[Ed. Note: Cross-posted from Reproductive Rights Prof Blog]
Today, U.S. District Judge Myron Thompson issued a decision – following a 10-day bench trial – declaring unconstitutional Alabama’s admitting privileges requirement for abortion providers. The decision is remarkable in at least two respects. First, Judge Thompson employs a brilliant interpretation of Planned Parenthood v. Casey that is different from any lower court opinion I have seen and yet that is well-grounded in the decision. (He had already laid out this framework in an earlier ruling on summary judgment.) It resolves a longstanding puzzle about the undue burden standard, namely whether and how a court should factor in the state’s burden of justification for an abortion restriction when it conducts an undue burden analysis. Judge Thompson focuses in on a little-noticed aspect of Casey, namely its reliance on ballot-access case law. The Casey joint opinion analogizes to the states’ “substantial flexibility in establishing the framework within which voters choose the candidates for whom they wish to vote,” in order to explain why “not every law which makes a right more difficult to exercise is, ipso facto, an infringement of that right.” Yet, in describing the state’s power to regulate elections as “similar” to its power to regulate abortion, the Court suggests that its analysis in the ballot access cases is instructive in the abortion context.
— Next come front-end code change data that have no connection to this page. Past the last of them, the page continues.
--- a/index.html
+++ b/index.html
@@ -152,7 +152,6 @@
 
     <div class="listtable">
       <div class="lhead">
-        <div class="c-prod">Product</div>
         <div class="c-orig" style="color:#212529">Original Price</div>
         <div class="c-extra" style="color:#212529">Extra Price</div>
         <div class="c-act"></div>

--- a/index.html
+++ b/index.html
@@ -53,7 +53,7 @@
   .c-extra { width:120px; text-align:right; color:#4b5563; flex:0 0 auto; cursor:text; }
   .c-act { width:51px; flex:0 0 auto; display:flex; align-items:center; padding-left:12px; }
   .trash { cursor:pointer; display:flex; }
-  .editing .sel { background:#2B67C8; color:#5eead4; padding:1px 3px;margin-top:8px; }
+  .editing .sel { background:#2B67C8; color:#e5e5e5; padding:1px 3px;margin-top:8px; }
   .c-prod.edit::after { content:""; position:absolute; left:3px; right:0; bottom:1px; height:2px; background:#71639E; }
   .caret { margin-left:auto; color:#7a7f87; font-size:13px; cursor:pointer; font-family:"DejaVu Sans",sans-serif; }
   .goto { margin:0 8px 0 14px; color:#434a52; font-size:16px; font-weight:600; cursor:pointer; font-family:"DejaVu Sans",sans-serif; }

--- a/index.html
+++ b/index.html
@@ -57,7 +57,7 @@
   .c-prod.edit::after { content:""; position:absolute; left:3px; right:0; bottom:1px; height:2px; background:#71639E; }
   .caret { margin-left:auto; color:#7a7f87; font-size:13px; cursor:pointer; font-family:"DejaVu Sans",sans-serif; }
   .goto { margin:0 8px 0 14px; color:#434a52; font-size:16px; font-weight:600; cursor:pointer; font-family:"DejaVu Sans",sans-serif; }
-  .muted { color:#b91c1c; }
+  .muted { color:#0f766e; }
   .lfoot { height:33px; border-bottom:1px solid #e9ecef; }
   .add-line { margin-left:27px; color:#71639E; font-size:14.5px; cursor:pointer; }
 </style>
Judge Thompson takes up this suggestion. He points out that, in the specific cases that the Casey joint opinion cites, the Court looked at whether the state’s interest in the election regulation was “sufficiently weighty” to justify the restriction it imposed. In Anderson v. Celebrezze, for example, the Court explained that, when analyzing constitutional challenges to specific provisions of a state’s election laws, the Court
must first consider the character and magnitude of the asserted injury to the rights . . . that the plaintiff seeks to vindicate. It then must identify and evaluate the precise interests put forward by the State as justifications for the burden imposed by its rule. In passing judgment, the Court must not only determine the legitimacy and strength of each of those interests, it also must consider the extent to which those interests make it necessary to burden the plaintiff’s rights. Only after weighing all these factors is the reviewing court in a position to decide whether the challenged provision is unconstitutional.
Judge Thompson applies this framework, first analyzing the burden that Alabama’s admitting privileges requirement would impose on abortion access in the state. Finding that the burden would be substantial, he then closely examines the state’s purported justifications for the law and concludes that they are “exceedingly weak.”